Defines a search operation using a query vector.

JSON representation
{
  "searchField": string,
  "filter": {
    object
  },
  "outputFields": {
    object (OutputFields)
  },
  "searchHint": {
    object (SearchHint)
  },
  "distanceMetric": enum (DistanceMetric),

  // Union field vector_type can be only one of the following:
  "vector": {
    object (DenseVector)
  },
  "sparseVector": {
    object (SparseVector)
  }
  // End of list of possible types for union field vector_type.
  "topK": integer
}
Fields
searchField

string

Required. The vector field to search.

filter

object (Struct format)

Optional. A JSON filter expression, e.g. {"genre": {"$eq": "sci-fi"}}, represented as a google.protobuf.Struct.

outputFields

object (OutputFields)

Optional. Mask specifying which fields to return.

searchHint

object (SearchHint)

Optional. Sets the search hint.
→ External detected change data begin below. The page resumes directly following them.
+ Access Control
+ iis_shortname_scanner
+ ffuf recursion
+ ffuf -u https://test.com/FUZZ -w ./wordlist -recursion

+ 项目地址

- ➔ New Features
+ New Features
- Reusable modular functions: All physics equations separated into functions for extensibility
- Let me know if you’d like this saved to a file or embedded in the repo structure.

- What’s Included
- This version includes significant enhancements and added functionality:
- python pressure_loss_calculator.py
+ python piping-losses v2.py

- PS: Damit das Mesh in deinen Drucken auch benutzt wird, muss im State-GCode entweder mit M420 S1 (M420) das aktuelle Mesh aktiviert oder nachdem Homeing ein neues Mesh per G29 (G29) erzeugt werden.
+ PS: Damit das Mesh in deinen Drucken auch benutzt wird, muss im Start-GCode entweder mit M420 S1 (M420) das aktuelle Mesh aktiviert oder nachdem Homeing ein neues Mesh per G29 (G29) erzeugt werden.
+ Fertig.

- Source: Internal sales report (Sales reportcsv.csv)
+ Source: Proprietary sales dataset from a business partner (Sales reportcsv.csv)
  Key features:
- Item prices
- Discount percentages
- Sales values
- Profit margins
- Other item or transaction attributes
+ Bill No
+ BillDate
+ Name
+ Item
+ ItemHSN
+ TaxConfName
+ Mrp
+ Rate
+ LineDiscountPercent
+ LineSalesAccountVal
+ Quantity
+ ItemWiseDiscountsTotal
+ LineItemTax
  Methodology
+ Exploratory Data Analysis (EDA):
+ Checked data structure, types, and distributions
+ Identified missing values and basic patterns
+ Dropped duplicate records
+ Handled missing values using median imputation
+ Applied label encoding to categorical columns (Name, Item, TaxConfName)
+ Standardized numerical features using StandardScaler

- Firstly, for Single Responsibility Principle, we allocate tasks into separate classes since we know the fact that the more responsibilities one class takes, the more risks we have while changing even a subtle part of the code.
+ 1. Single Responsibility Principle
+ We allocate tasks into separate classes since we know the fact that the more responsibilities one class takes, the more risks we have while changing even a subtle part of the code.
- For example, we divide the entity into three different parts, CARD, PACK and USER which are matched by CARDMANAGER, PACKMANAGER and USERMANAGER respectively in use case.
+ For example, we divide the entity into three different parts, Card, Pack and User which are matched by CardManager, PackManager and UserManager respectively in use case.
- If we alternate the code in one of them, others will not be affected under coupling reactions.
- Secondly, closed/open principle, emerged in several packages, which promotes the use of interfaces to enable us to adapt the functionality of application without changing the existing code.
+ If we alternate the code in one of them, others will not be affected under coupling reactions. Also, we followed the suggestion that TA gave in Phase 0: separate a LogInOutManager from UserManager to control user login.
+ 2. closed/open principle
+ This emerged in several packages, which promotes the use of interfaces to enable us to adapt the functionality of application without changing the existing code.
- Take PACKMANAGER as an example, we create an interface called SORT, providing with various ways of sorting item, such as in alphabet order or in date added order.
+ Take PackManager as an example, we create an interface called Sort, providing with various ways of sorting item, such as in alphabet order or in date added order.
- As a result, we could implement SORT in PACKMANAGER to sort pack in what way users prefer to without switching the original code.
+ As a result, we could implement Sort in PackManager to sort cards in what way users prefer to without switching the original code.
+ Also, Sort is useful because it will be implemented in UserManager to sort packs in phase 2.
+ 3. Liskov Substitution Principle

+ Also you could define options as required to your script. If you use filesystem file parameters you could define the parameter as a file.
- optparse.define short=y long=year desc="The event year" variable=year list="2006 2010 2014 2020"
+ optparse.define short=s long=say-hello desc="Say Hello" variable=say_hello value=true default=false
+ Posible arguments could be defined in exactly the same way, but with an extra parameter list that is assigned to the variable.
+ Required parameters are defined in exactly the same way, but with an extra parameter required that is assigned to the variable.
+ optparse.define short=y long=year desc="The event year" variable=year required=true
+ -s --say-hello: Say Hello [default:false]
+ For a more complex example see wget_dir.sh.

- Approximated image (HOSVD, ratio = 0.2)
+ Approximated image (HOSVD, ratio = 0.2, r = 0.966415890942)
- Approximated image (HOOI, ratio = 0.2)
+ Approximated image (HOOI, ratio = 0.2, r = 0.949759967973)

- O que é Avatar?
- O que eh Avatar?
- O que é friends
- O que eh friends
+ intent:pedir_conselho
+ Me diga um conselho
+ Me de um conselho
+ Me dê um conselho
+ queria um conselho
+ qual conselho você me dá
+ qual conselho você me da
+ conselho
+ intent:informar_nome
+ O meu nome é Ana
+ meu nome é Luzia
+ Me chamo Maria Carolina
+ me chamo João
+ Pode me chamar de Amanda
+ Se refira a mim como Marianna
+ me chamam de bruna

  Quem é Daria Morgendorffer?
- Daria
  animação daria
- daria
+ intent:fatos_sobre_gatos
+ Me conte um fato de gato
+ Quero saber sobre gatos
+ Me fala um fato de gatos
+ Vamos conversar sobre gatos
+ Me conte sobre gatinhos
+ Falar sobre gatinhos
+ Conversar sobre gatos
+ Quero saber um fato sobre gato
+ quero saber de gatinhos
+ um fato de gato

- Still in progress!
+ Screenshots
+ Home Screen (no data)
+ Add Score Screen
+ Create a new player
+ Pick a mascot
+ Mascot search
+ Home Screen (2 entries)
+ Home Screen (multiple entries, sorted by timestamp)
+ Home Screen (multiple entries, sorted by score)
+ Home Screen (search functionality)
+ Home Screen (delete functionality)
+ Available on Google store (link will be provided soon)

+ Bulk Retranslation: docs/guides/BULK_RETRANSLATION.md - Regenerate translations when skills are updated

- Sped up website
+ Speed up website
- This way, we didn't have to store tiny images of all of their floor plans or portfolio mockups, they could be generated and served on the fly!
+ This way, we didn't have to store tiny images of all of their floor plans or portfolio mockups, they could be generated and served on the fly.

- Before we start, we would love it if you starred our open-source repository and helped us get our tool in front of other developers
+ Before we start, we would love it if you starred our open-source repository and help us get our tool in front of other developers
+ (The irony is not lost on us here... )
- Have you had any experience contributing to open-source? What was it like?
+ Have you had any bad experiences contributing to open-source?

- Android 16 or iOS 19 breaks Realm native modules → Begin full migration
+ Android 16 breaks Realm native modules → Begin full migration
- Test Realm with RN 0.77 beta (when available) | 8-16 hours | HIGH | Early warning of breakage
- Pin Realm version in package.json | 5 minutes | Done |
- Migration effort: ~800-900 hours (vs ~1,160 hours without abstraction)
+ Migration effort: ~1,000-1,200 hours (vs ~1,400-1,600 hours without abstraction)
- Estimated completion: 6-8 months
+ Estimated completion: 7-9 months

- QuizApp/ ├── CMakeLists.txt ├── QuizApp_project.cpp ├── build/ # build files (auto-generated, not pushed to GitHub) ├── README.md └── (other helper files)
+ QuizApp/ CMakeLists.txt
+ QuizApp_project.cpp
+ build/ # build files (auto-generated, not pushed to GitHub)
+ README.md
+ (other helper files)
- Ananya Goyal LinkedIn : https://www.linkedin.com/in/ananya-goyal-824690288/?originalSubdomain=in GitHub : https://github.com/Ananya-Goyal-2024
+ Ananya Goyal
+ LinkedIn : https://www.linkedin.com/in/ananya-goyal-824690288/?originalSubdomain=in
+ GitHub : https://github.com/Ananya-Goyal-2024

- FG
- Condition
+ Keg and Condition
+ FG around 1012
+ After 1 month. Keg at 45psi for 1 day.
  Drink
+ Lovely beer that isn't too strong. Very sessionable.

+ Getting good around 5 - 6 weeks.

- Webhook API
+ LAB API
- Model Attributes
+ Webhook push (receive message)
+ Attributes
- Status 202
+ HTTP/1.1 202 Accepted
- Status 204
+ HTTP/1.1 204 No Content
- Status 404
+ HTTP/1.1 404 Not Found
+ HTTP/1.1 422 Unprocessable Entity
If no strategy is specified, the service will use an index if one is available, and fall back to the default KNN search otherwise.

distanceMetric

enum (DistanceMetric)

Optional. The distance metric to use for the KNN search. If not specified, DOT_PRODUCT will be used as the default.

Union field vector_type.

vector_type can be only one of the following:

vector

object (DenseVector)

A dense vector for the query.

sparseVector

object (SparseVector)

A sparse vector for the query.

topK

integer

Optional. The number of nearest neighbors to return.